Все же Никита Григорьевич пожал плечами, будто стряхивая зыбкий этот разговор, и снова настойчиво повернул на главное:
— Чего нужно тебе — нет в голове старика. Пет и не было. В книгах такого не найти. Ни с него, ни с меня спросу не жди. Тут сам ты, помни. Делай с береженьем — дурак кидается очертя голову; но знай: своей головой, своей становой жилой ответишь. Верный час угадаешь — твоя взяла. Дед Аника жил так все годы свои. Нам не достать до него — пожиже вышли. Но и я не забываю дедовой заповеди. Пока жив, не забуду.
Назидание, упрек. Ермак ничего не ответил, наклонил голову. Не подумалось ли ему: есть правда в словах твердого, быстрого человека, который и сам умеет и другого учит схватывать жизнь, как тура за рога?
Вечером говорила красавица жена Максима:
— Реки увидишь не как наши: береги–яры крутые, вода ясная, где быть супротивному берегу — только туман пал… По морю плавал?
— Плавал.
— Плавал… А я — нет. Там каждая река — что море. Одну минуете — другая на пути, широка, величава. И за последней на горе стоит шатер, хан–царь Кучум сидит в шатре. Закрывает путь к иной горе, к белой; а за белой — желтая гора. Высока, верха не видать. Серебряна гора — белая. А желтая… Татаровья зовут: Алтын–гора.
Разузоренные от скуки россказни, вроде тех, каких полон короб притащил на Волгу, к атаману Ермаку дорожный человек с Камы, — уж не она лн, Максимова жена, и собирала ему короб? Воображение, придумки… И все про богатство, серебро, золото!
Но по последнему слову Гаврила Ильин вскинулся:
— Алтын–гора?!
Женщина подтвердила спокойно, закат бил в стоячие озера ее глаз:
— Злата–гора. Лишь низом зверь рыскает, птица летает. Верхов ее, говорю, никому не коснуться… Ты счастливый?
Он никогда не думал об этом.
— Счастливый, — опять утвердительно кивнула она головой. — А я?
Что ни говорила, все будто примеряла на себя. И слова у ней былп какие–то чужие, словно подслушала их где–то и прибрала себе.
— Чему завидуешь? — спросил Ильин. — А завидуешь — снимись отсюда. Поехала бы с нами?
— Еще бы!
— Ваши люди тоже пойдут. Вот — хозяйкой при них. Ведь на чем захочешь, на том и поставишь. Все в твоих руках.
Засмеялась:
— Баба?!
Конечно, он не говорил всерьез. Наверно, его подмывало вывести ее на чистую воду. Она взялась рукой за щеку.
— Не смею я. Ничего не смею. Сенные девчонки — каждый день все одни смешки, тары–бары про одно и то же: чего они видели, чего знают?
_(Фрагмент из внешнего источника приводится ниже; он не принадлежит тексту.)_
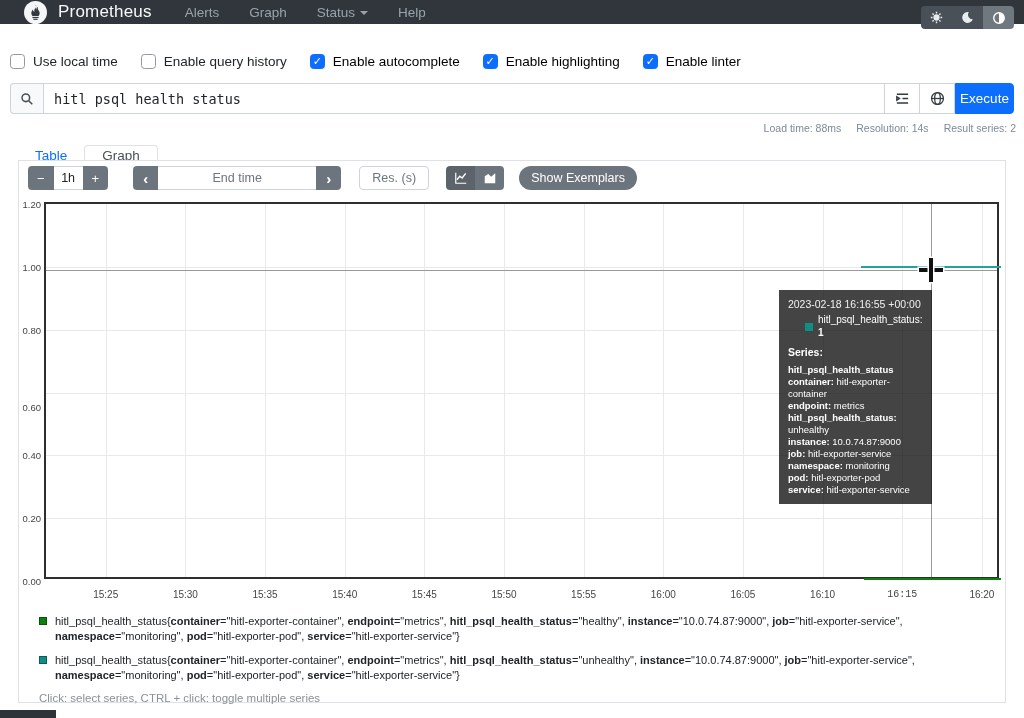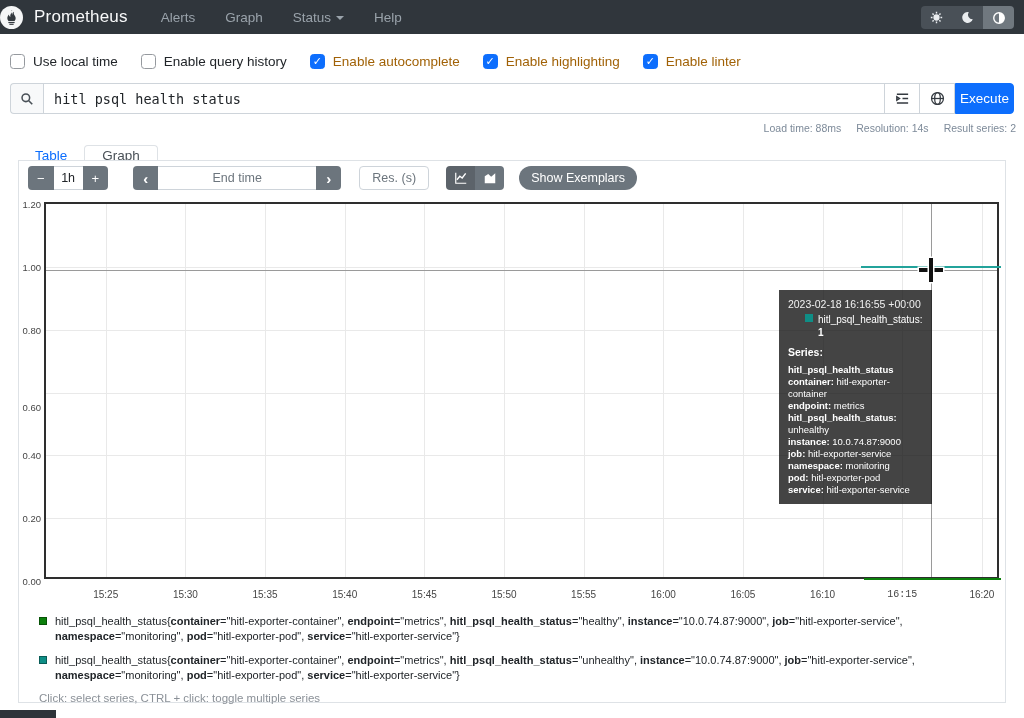--- a/index.html
+++ b/index.html
@@ -8,8 +8,8 @@
   #app { position:relative; width:1024px; height:718px; background:#fff; overflow:hidden; }
 
   
-  .navbar { position:absolute; top:0; left:0; width:1024px; height:34px; background:#30363c;
-            display:flex; align-items:center; padding:0 0; }
+  .navbar { position:absolute; top:0; left:0; width:1024px; height:24px; background:#30363c;
+            display:flex; align-items:center; padding:0 24px; }
   .logo { width:23px; height:23px; border-radius:50%; background:#f5f6f7; display:flex;
           align-items:center; justify-content:center; flex:0 0 auto; }
   .brand { color:#f8f9fa; font-size:17px; margin-left:11px; letter-spacing:.2px; }

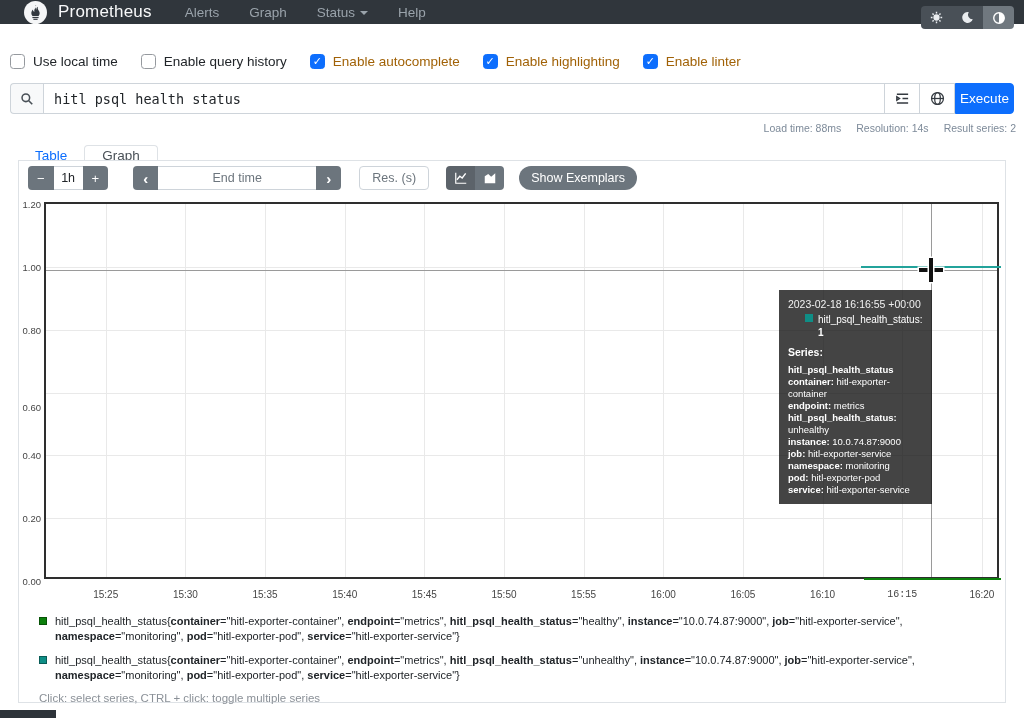--- a/index.html
+++ b/index.html
@@ -28,7 +28,7 @@
   .cb { width:15px; height:15px; border:1px solid #95999e; border-radius:3.5px; background:#fff;
         display:flex; align-items:center; justify-content:center; font-size:11px; color:#fff; }
   .opt.on .cb { background:#0d6efd; border-color:#0d6efd; }
-  .opt.on .lbl { color:#a16207; }
+  .opt.on .lbl { color:#000000; }
 
   
   .querybar { position:absolute; top:83px; left:10px; width:1004px; height:31px; display:flex; }

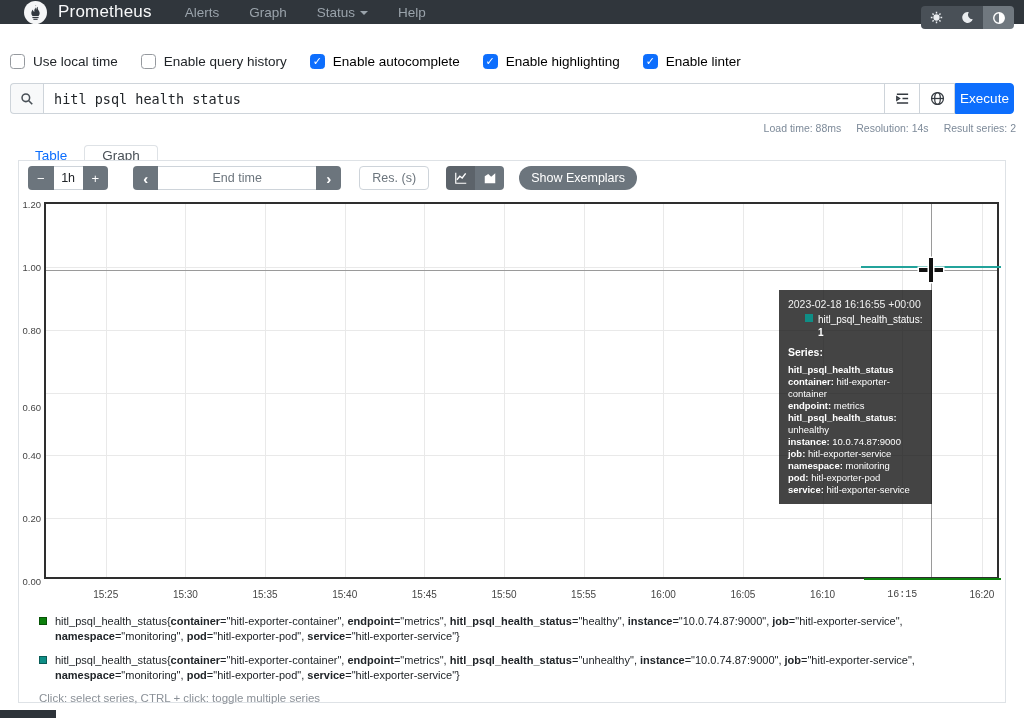--- a/index.html
+++ b/index.html
@@ -88,7 +88,7 @@
   .tooltip { position:absolute; width:153px; background:rgba(15,15,15,.78); color:#fff;
              border-radius:0; padding:8px 9px; font-size:10px; line-height:12.5px; z-index:5; }
   .tt-time { font-size:10.5px; margin-bottom:4px; color:#f1f1f1; }
-  .tt-valrow { display:flex; align-items:flex-start; gap:5px; margin-bottom:7px;padding-left:17px; }
+  .tt-valrow { display:flex; align-items:center; gap:5px; margin-bottom:7px;padding-left:17px; }
   .swatch { width:8px; height:8px; display:inline-block; flex:0 0 auto; }
   .tt-metric::after { content:": "; }
   .tt-val { font-weight:bold; }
Дуры! Лотошат — точно кашу не прожуют. Скоро и я так… забуду, как речь вести. А выйдешь — то ли человека встретишь, то ли росомаху. Максим смеется: явись Христос к росомахам, доныне бы царствовал, не распяли бы, лесной зверь — самый лучший человек… Так и живем — против неба на земле.